Les généticiens en ont déduit que "les ancêtres modernes de ces populations s'étaient +hybridés+ avec des Dénisoviens en Asie du Sud-Est", explique à l'AFP le paléoanthropologue Clément Zanolli, co-auteur de l'étude parue mardi dans Nature Communications.  

Mais il manquait la "preuve physique" de leur présence dans cette partie du continent asiatique, loin des montagnes froides de la Sibérie ou du Tibet, ajoute ce chercheur CNRS. 

Jusqu'à ce qu'une équipe de scientifiques entreprenne de fouiller la grotte du Cobra, dans le nord-est du Laos. 

La cavité, située sur un massif, fut découverte en 2018 par des spéléologues à proximité du site de Tam Pa Ling, connu pour avoir déjà livré des restes d'humains très anciens. Les sédiments conservés dans les murs de la grotte contenaient des fragments osseux d'animaux, ainsi qu'une molaire.

La dent présentait d'emblée une morphologie "typiquement humaine", raconte Clément Zanolli. Elle devait appartenir à un enfant de 3 à 8 ans car elle était encore en croissance dans la mâchoire, précise l'étude.

Mais de quelle époque, quelle espèce ? La dent était trop ancienne pour une datation au carbone 14, et son ADN mal préservé en raison du climat chaud et humide, souligne le paléoanthropologue Fabrice Demeter, co-auteur.

Les chercheurs ont donc contourné l'obstacle en datant les sédiments contenant la dent et les restes de faune, puis la couche supérieure, pour obtenir une fourchette allant de 160.000 à 130.000 ans.

Molaire de petite fille 

Ils ont ensuite étudié l'intérieur de la dent - exportée temporairement au Danemark - grâce à différentes méthodes comme la microtomographie à rayons X et la paléoprotéomique (analyse des protéines).  

"Les protéines nous ont permis d'identifier le sexe, féminin, et d'affirmer son appartenance au genre Homo", détaille Fabrice Demeter, chercheur à l'Université de Copenhague affilié au Muséum nationale d'histoire naturelle de Paris.

Et, surprise, la structure interne de la dent s'est révélée proche de celle des molaires du spécimen de Denisova du Tibet. "Je m'attendais vraiment à un Homo erectus !", se souvient le paléoanthropologue. 

Mais pas de doute, la molaire était facile à distinguer de cette espèce ancienne, ainsi que d'autres groupes éteints endémiques des Philippines et d'Indonésie, Homo floresiensis et Homo luzonensis.

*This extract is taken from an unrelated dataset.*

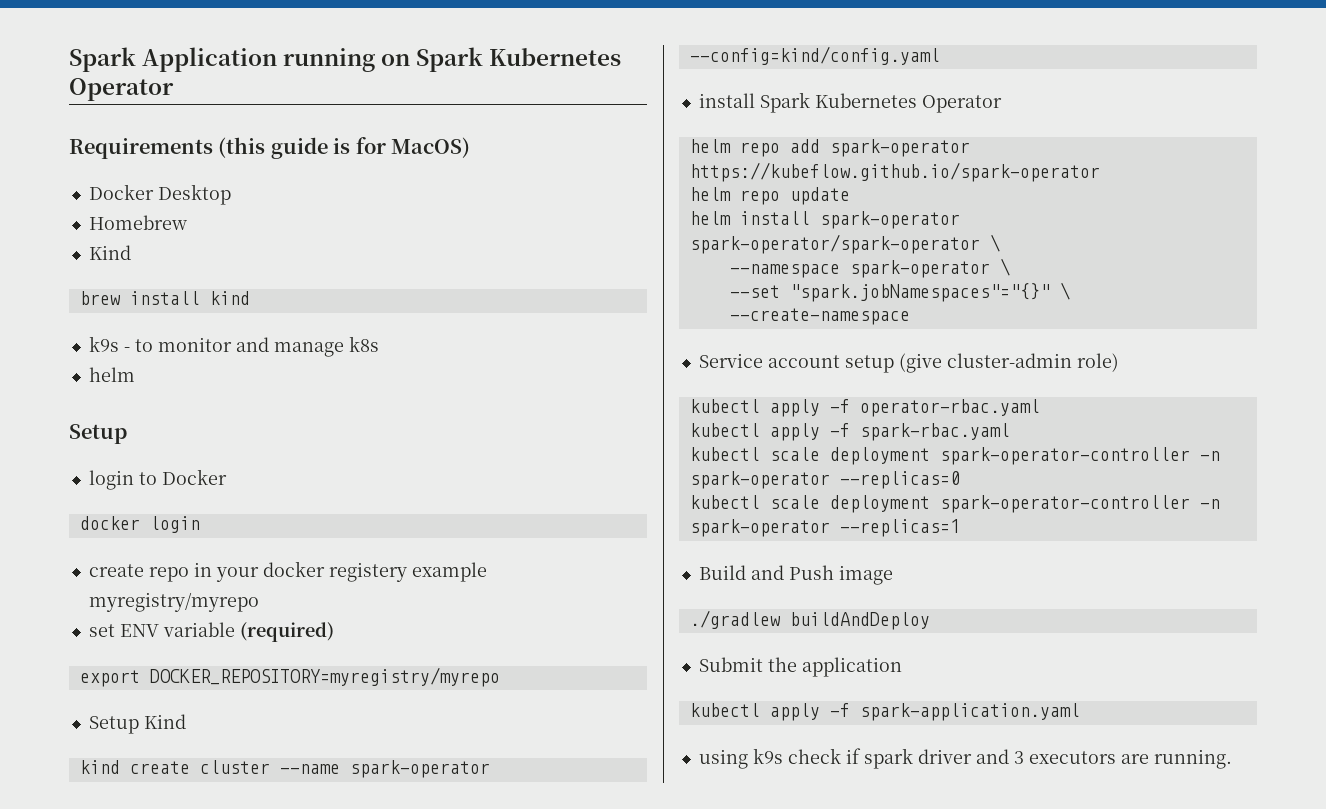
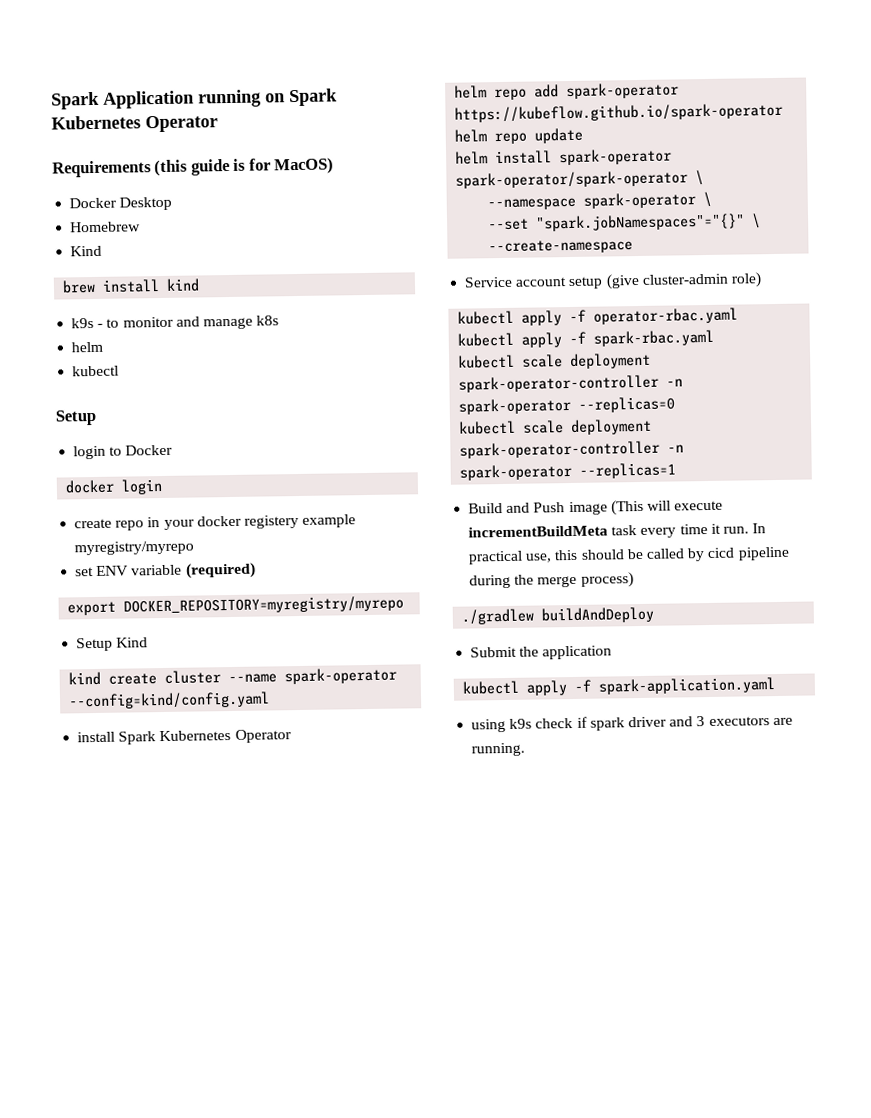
  k9s - to monitor and manage k8s
  helm
+ kubectl
- Build and Push image
+ Build and Push image (This will execute incrementBuildMeta task every time it run. In practical use, this should be called by cicd pipeline during the merge process)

Et bien sûr de l'homme moderne. 

Seul hic: elle présentait des caractéristiques communes avec les Néandertaliens, génétiquement proches des Dénisoviens - les deux espèces auraient divergé il y a environ 350.000 ans. 

"Mais on a penché pour Denisova car nous n'avons jamais trouvé la trace du passage de Néandertal aussi à l'Est", précise Clément Zanolli.

Les Dénisoviens ont donc bel et bien occupé cette partie de l'Asie, signe d'une adaptation à une large palette d'environnements, des altitudes froides au climat tropical, conclut l'étude. Une "polyvalence" que ne semblaient pas posséder leurs cousins Néandertaliens, plus "spécialisés" sur les régions froides de l'Ouest, détaille Fabrice Demeter. 

C'est sous les tropiques que les derniers Dénisoviens auraient pu rencontrer et s'hybrider avec les groupes humains modernes locaux de l'époque du Pléistocène, qui ont transmis leur héritage génétique aux populations actuelles du sud-est asiatique.